The company’s credo is to provide technology that creates simple deployment of scalable, powerful applications for businesses and organizations. The Nutanix platform is largely platform agnostic, in that it will run and manage hardware from multiple vendors, across different OSes and virtualization software.

The result is a framework on which it’s simple to develop, deploy and run apps. So when the app needs more speed, more storage, or more memory, the framework seamlessly provides these. It’s simple yet powerful. Conversely, when demand falls away, resources can be (or are, autonomously) redeployed. Nutanix’s platforms provide software abstraction, therefore, over the entire IT infrastructure. Its software runs on either its own hardware as part of a turnkey offering or on the brands of server hardware you’d expect to be on the procurement records of technologically-literate enterprises.

The company has developed a vast customer base from its first shipping date back in 2011, with over 11,000 customers in 145 countries to date, from public sector bodies like national and local government departments to businesses and not-for-profits of every shape and size.

To learn more about Nutanix, click here.

HPE SIMPLIVITY

Hewlett Packard Enterprise’s SimpliVity solutions offer cutting-edge hyperconvergence technologies that reduce cost and complexity, and can power many areas of business-critical importance in any sized organization.
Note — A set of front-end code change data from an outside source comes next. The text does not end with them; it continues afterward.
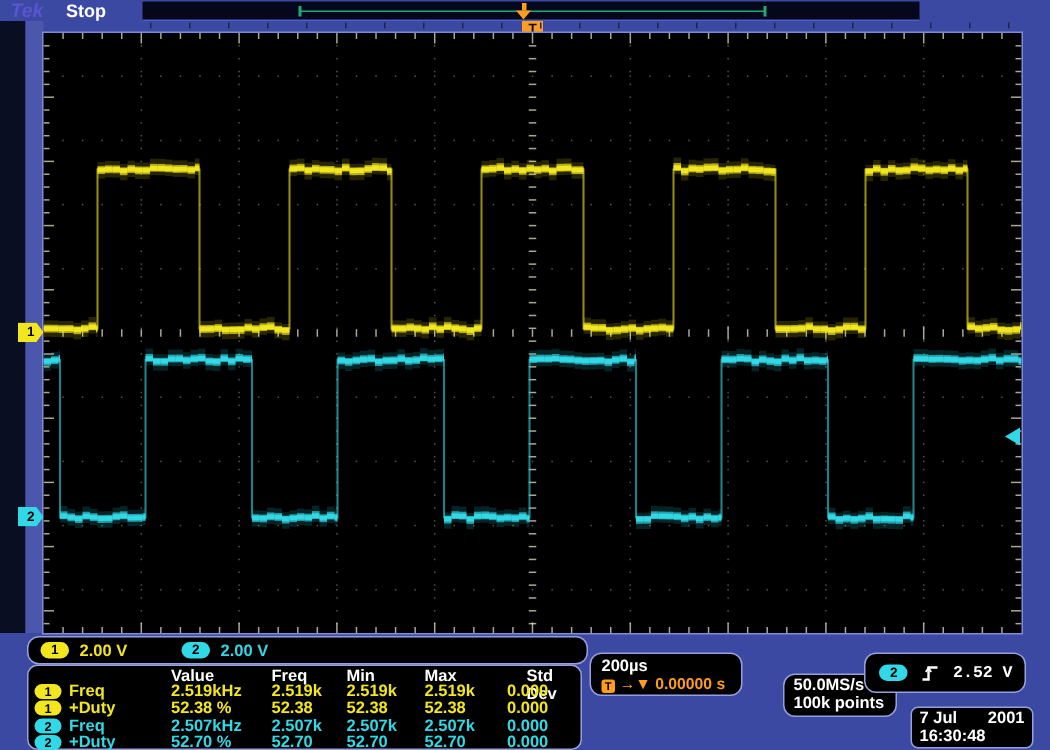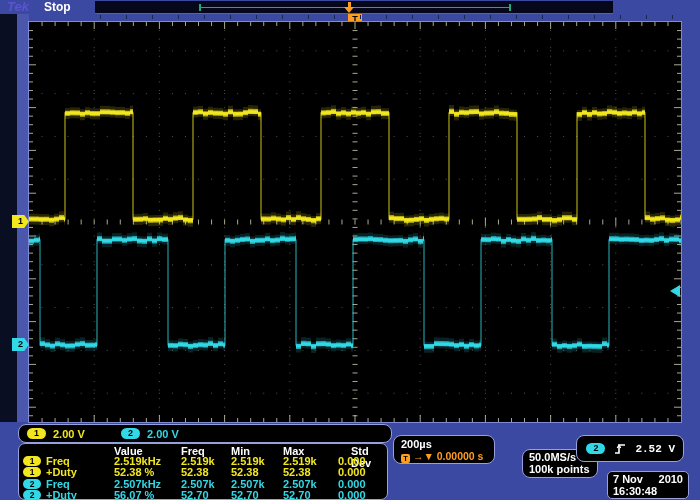--- a/index.html
+++ b/index.html
@@ -2040,7 +2040,7 @@
 
   <div class="abs box" id="date-box">
     <span class="l1">
-        <span>7 Nov</span>
+        <span>7 Jul</span>
         <span>2010</span>
       </span>
     <span class="l2">16:30:48</span>

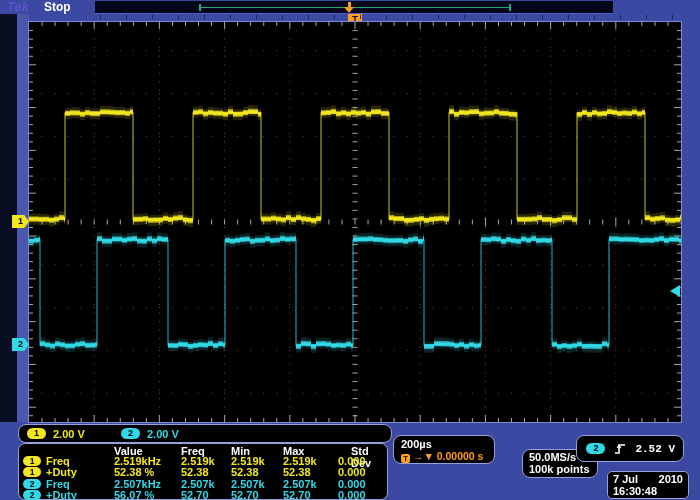--- a/index.html
+++ b/index.html
@@ -2041,7 +2041,7 @@
   <div class="abs box" id="date-box">
     <span class="l1">
         <span>7 Jul</span>
-        <span>2010</span>
+        <span>2001</span>
       </span>
     <span class="l2">16:30:48</span>
   </div>

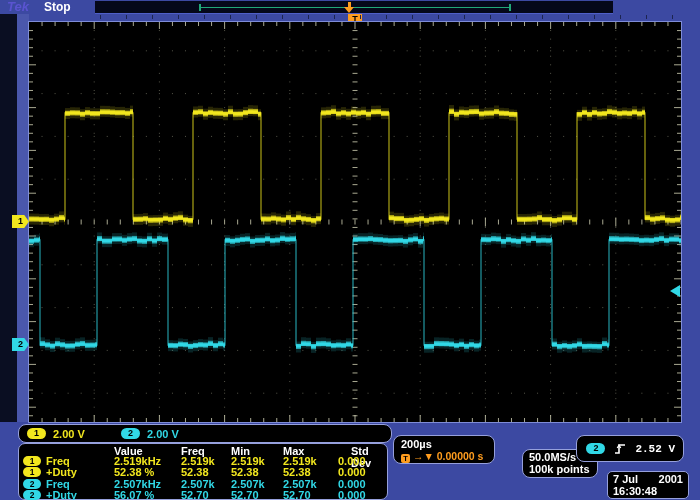--- a/index.html
+++ b/index.html
@@ -2011,7 +2011,7 @@
       <div class="mrow" style="top: 45.9px;">
         <span class="badge sm cbg">2</span>
         <span class="mcell ctx" style="left: 27px;">+Duty</span>
-        <span class="mcell ctx" style="left: 95px;">56.07 %</span>
+        <span class="mcell ctx" style="left: 95px;">52.70 %</span>
         <span class="mcell ctx" style="left: 162px;">52.70</span>
         <span class="mcell ctx" style="left: 212px;">52.70</span>
         <span class="mcell ctx" style="left: 264px;">52.70</span>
In this context, hyperconvergence (a term coined by a technology journalist rather than any of the companies featured here) refers to the software abstraction of the infrastructure found in data centers: servers, network hardware, gateway devices, and security systems.
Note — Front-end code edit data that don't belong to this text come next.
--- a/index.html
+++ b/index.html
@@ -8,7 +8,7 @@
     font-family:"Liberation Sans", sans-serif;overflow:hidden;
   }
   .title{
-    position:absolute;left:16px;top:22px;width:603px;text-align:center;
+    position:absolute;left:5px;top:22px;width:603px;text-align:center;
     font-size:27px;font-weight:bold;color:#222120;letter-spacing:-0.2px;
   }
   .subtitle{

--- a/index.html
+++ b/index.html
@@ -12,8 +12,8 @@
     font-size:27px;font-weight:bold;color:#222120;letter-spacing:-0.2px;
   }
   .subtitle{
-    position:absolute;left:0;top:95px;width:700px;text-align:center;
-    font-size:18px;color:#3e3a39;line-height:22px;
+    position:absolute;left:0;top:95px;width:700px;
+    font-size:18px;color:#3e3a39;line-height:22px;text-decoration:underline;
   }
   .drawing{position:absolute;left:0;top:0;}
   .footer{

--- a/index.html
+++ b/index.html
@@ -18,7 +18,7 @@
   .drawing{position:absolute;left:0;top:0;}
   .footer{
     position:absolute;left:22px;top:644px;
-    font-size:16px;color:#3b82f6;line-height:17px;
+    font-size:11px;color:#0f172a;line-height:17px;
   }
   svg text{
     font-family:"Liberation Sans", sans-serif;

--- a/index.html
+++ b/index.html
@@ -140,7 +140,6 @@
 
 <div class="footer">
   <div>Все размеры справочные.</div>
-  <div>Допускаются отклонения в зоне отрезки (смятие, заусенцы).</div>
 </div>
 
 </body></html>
Purely in terms of IT disaster recovery, hyperconvergence improves recovery point objectives (RPOs) and recovery time objectives (RTOs), reducing backup and recovery times to seconds and vastly improving the ratio of logical data to physical storage. However, it’s HPE SimpliVity’s ability to provide malleable, scalable and powerful IT infrastructure, that’s simple to manage, that make its solutions so attractive to business.
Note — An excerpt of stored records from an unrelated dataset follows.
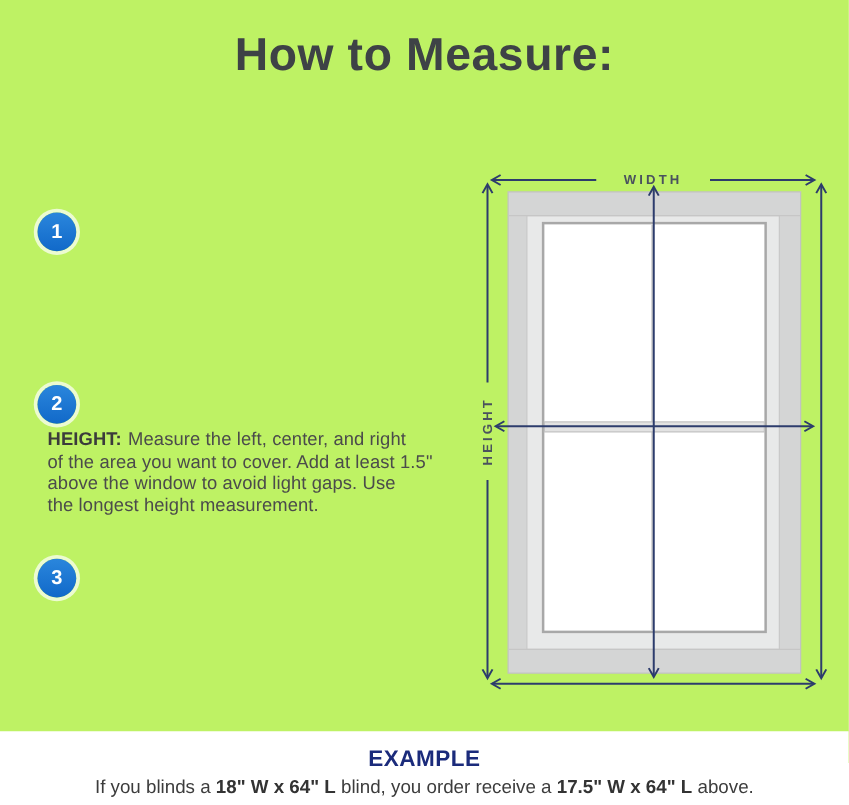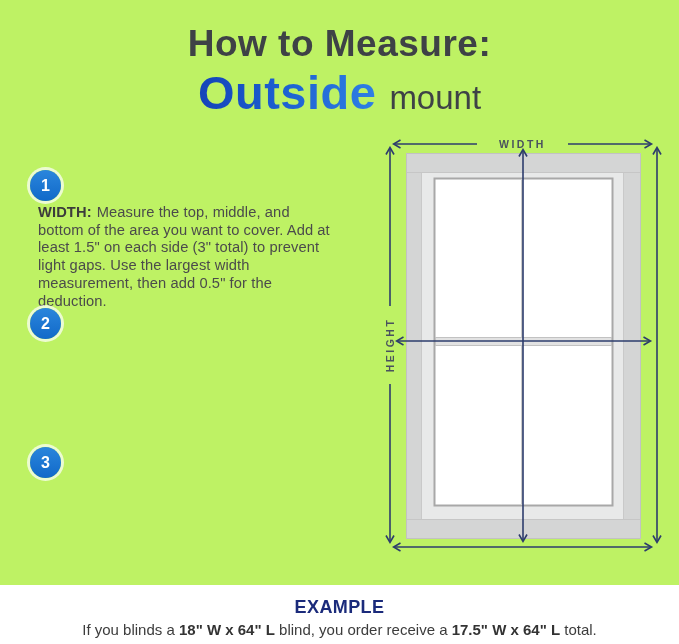--- a/index.html
+++ b/index.html
@@ -71,10 +71,6 @@
 
   <div class="header">
     <h1 class="title-line1">How to Measure:</h1>
-    <div class="title-line2">
-      <span class="title-highlight">Outside</span>
-      <span class="title-suffix">mount</span>
-    </div>
   </div>
 
   <div class="badge badge-1">

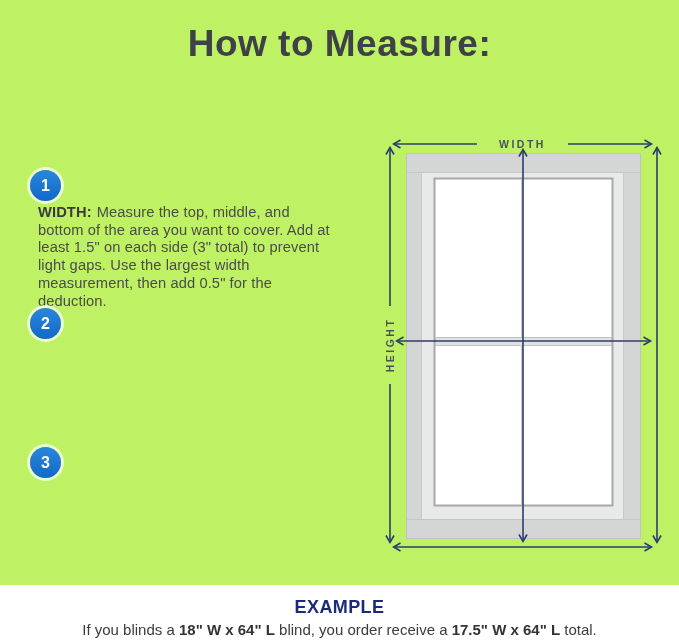--- a/index.html
+++ b/index.html
@@ -76,12 +76,6 @@
   <div class="badge badge-1">
     <span>1</span>
   </div>
-  <p class="step-text step-text-1"><span class="step-label">WIDTH:</span><span class="step-body">Measure the top, middle, and
-bottom of the area you want to cover. Add at
-least 1.5" on each side (3" total) to prevent
-light gaps. Use the largest width
-measurement, then add 0.5" for the
-deduction.</span></p>
 
   <div class="badge badge-2">
     <span>2</span>

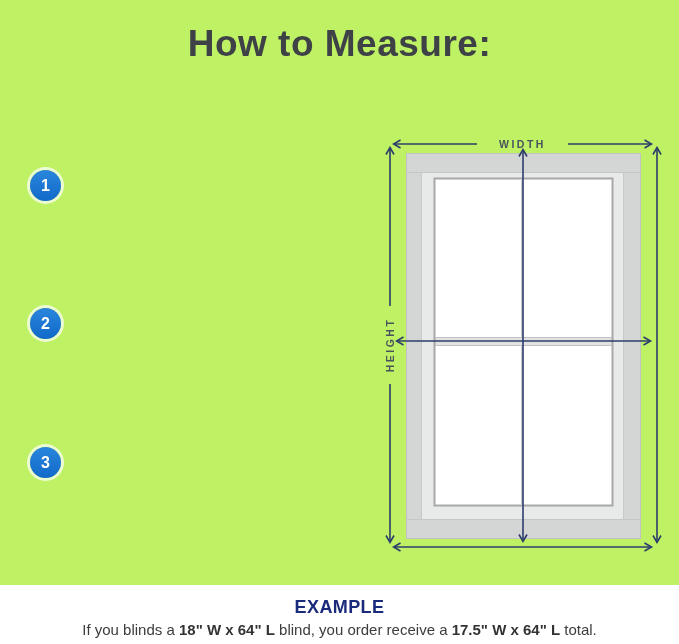--- a/index.html
+++ b/index.html
@@ -80,6 +80,10 @@
   <div class="badge badge-2">
     <span>2</span>
   </div>
+  <p class="step-text step-text-2"><span class="step-label">HEIGHT:</span><span class="step-body">Measure the left, center, and right
+of the area you want to cover. Add at least 1.5"
+above the window to avoid light gaps. Use
+the longest height measurement.</span></p>
 
   <div class="badge badge-3">
     <span>3</span>

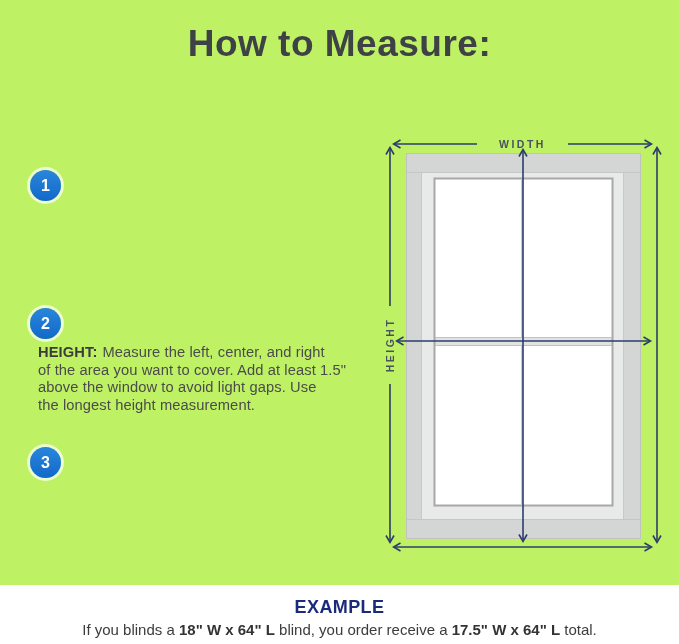--- a/index.html
+++ b/index.html
@@ -129,7 +129,7 @@
 
   <div class="footer">
     <p class="example-heading">EXAMPLE</p>
-    <p class="example-line"><span>If you blinds a </span><b>18" W x 64" L</b><span> blind, you order receive a </span><b>17.5" W x 64" L</b><span> total.</span></p>
+    <p class="example-line"><span>If you blinds a </span><b>18" W x 64" L</b><span> blind, you order receive a </span><b>17.5" W x 64" L</b><span> above.</span></p>
   </div>
 
 </div>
Hewlett Packard Enterprise is the world’s largest provider of enterprise data center solutions, with over 80 percent of Fortune 500 manufacturing companies using its data center and infrastructure products. HPE’s aim is best summed-up as IT-as-a-service (ITaaS).

When the enterprise can adopt an ITaaS model, IT resources can be quickly provisioned for any workload, and maintain the management and control needed across the entire infrastructure – irrespective of platform. This capability allows the business to dictate change as it requires, and have IT respond as a strategic player.

SCALE COMPUTING

The Indianapolis-based Scale Computing offers true turnkey virtualization solutions, via its HC3 platform range. Instead of providing software that runs on other companies’ hardware, HC3 saves its users time and money – the latter especially in virtualization licensing costs. Anyone who’s born the brunt of a VMWare licensing fee invoice may find Scale’s offering immediately attractive, therefore. The hypervisor shipped with HC3 comes baked in, and any updates to it and any other aspect of the offering result in significantly lower downtimes than in non-proprietary hyperconvergence solutions. Plug and play, therefore, for the next-gen data center.

HC3 is particularly suited to the expanding business wishing to deploy powerful solutions at the edge, but retain the type of simple, overarching IT management structure (with low TCO) that this type of technology can bring.

With compute ranging from six to 60+ cores, terabytes of HDD or SSD storage and fully built-in backup, recovery, and security, this is hyperconvergence in a rack-mounted unit (or multiples of units – as the enterprise expands).

The complexity of multi-vendor abstracted systems are an unpleasant reality, according to Scale, and the company’s low cost of entry to the world of massive abstraction will be very attractive to many developing companies wishing to dip their toes into the hyperconvergence waters.

*Some of the companies featured in this article are commercial partners of Tech HQ.